**Data supplied:**
[Start of Attachment]

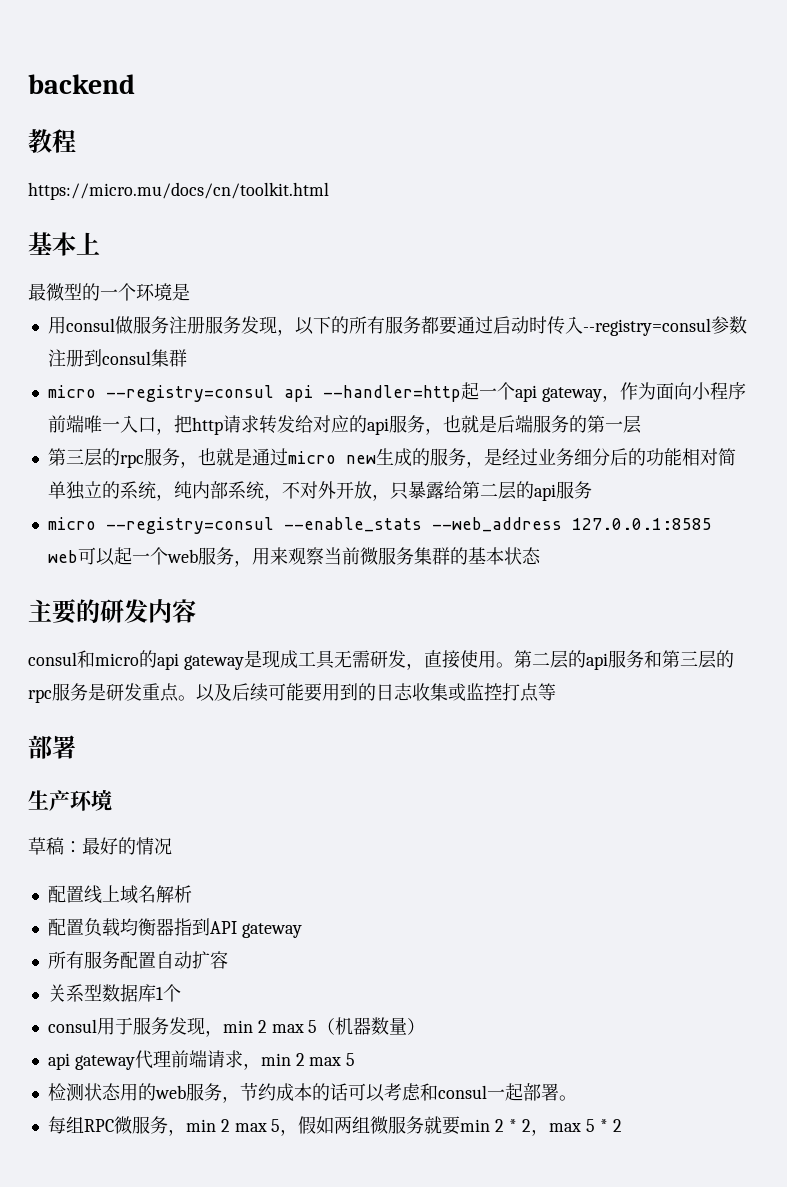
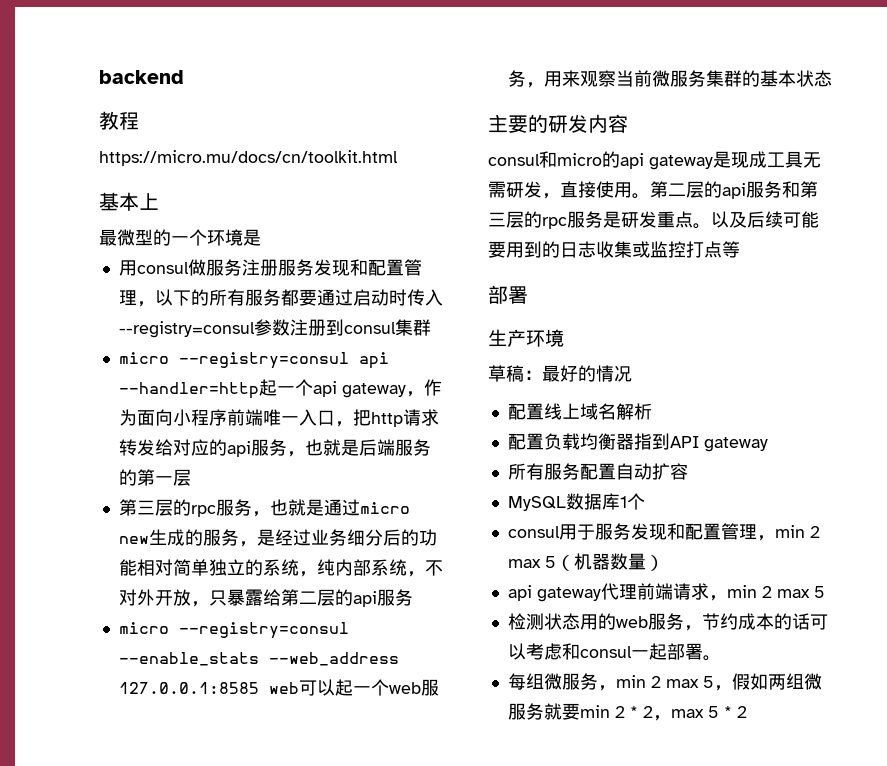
(277, 325) none -> [349,259,422,276] [118,290,137,306] 和配置管理
[47,984,102,1002] 关系型 -> [507,496,566,511] MySQL
(205, 1026) none -> [666,523,757,540] 和配置管理
[83,1119,114,1132] RPC -> (544, 681) none

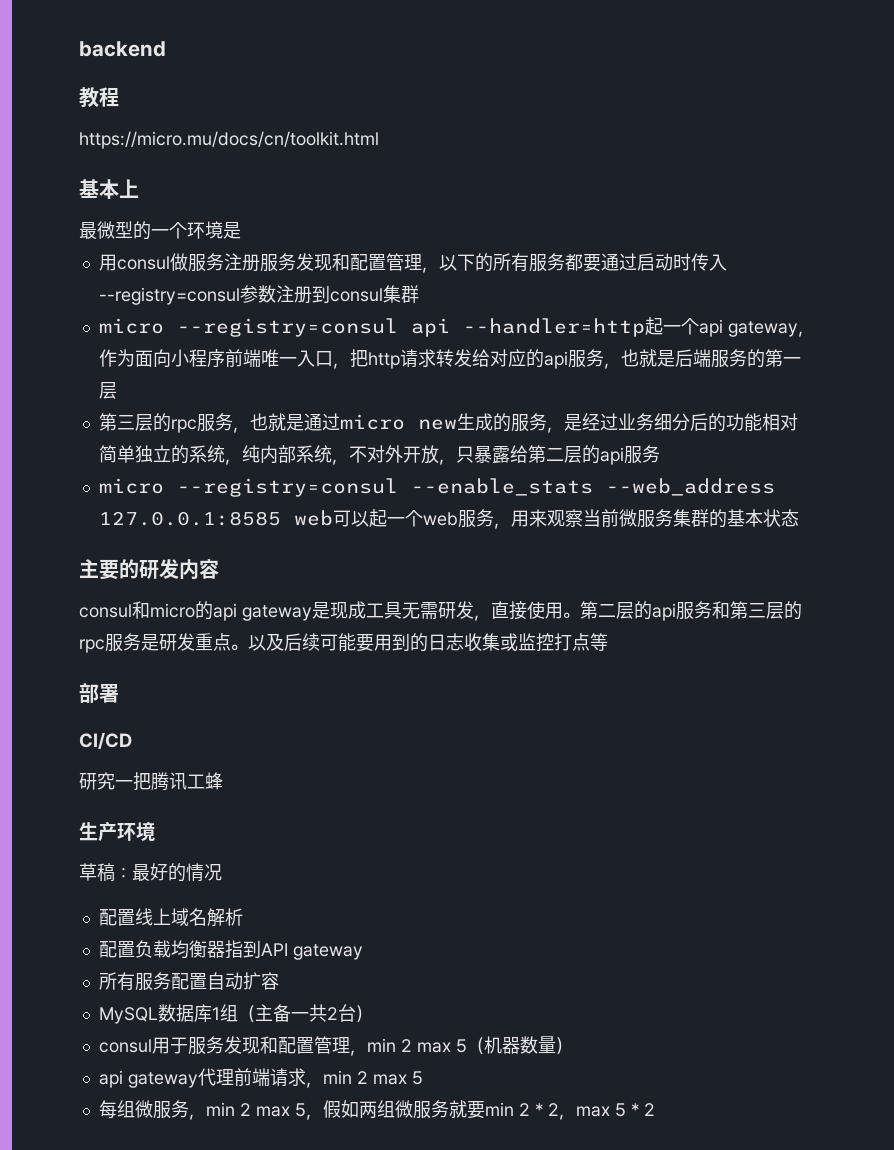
(528, 295) none -> [79,732,132,750] [79,772,223,791] // CI/CD // 研究一把腾讯工蜂
[626,493,645,510] 个 -> [219,1004,373,1023] 组（主备一共2台）
[507,613,828,631] [507,643,721,661] // 检测状态用的web服务，节约成本的话可以考虑和consul一起部署。 -> (423, 1078) none

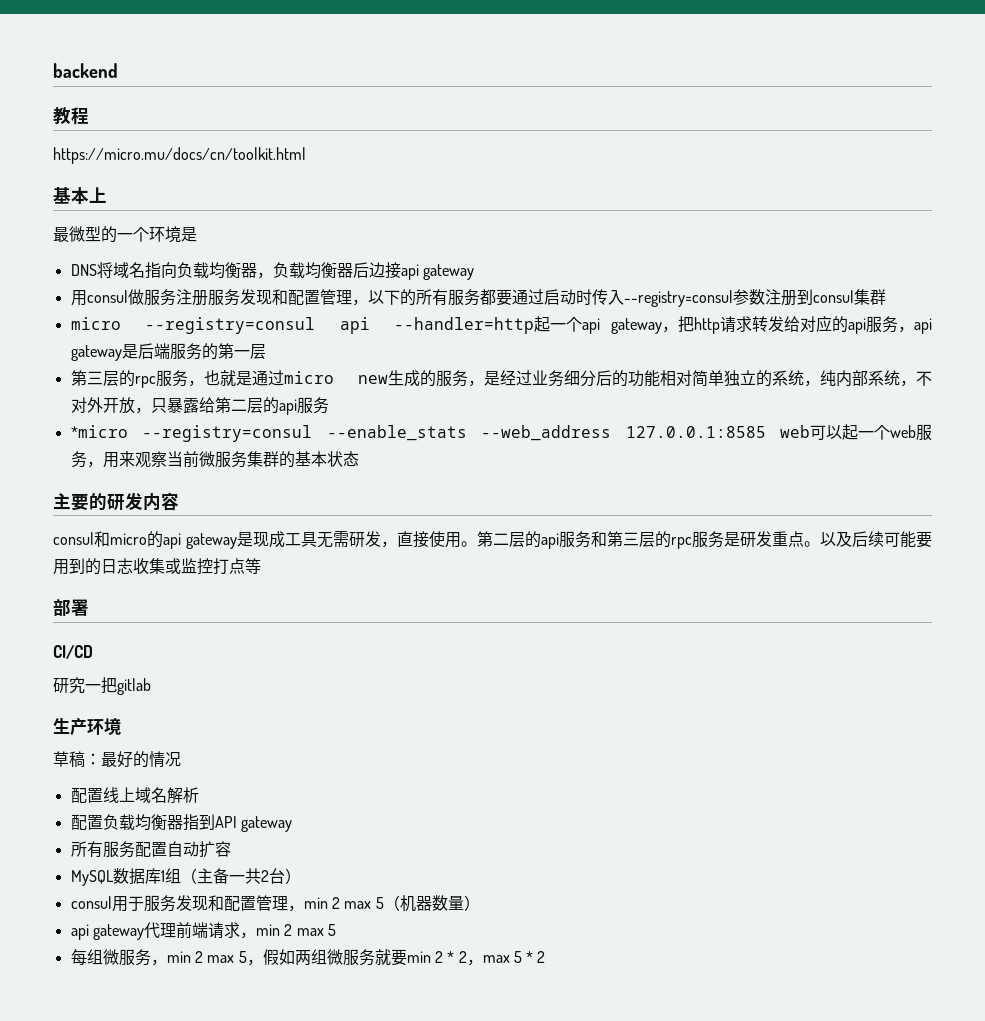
(241, 230) none -> [70,262,474,280] // DNS将域名指向负载均衡器，负载均衡器后边接api gateway
[98,349,350,369] 作为面向小程序前端唯一入口， -> (678, 329) none
[620,349,657,367] 也就 -> [914,318,932,334] [70,345,122,361] api gateway
[98,478,164,494] micro -> [70,425,128,438] *micro
[151,772,223,791] 腾讯工蜂 -> [117,678,151,695] gitlab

[End of Attachment]

**What is being asked:**
Count up the lines in the material above that contain the string "和配置管理", then state that figure alone.

**Solution to the problem:**
2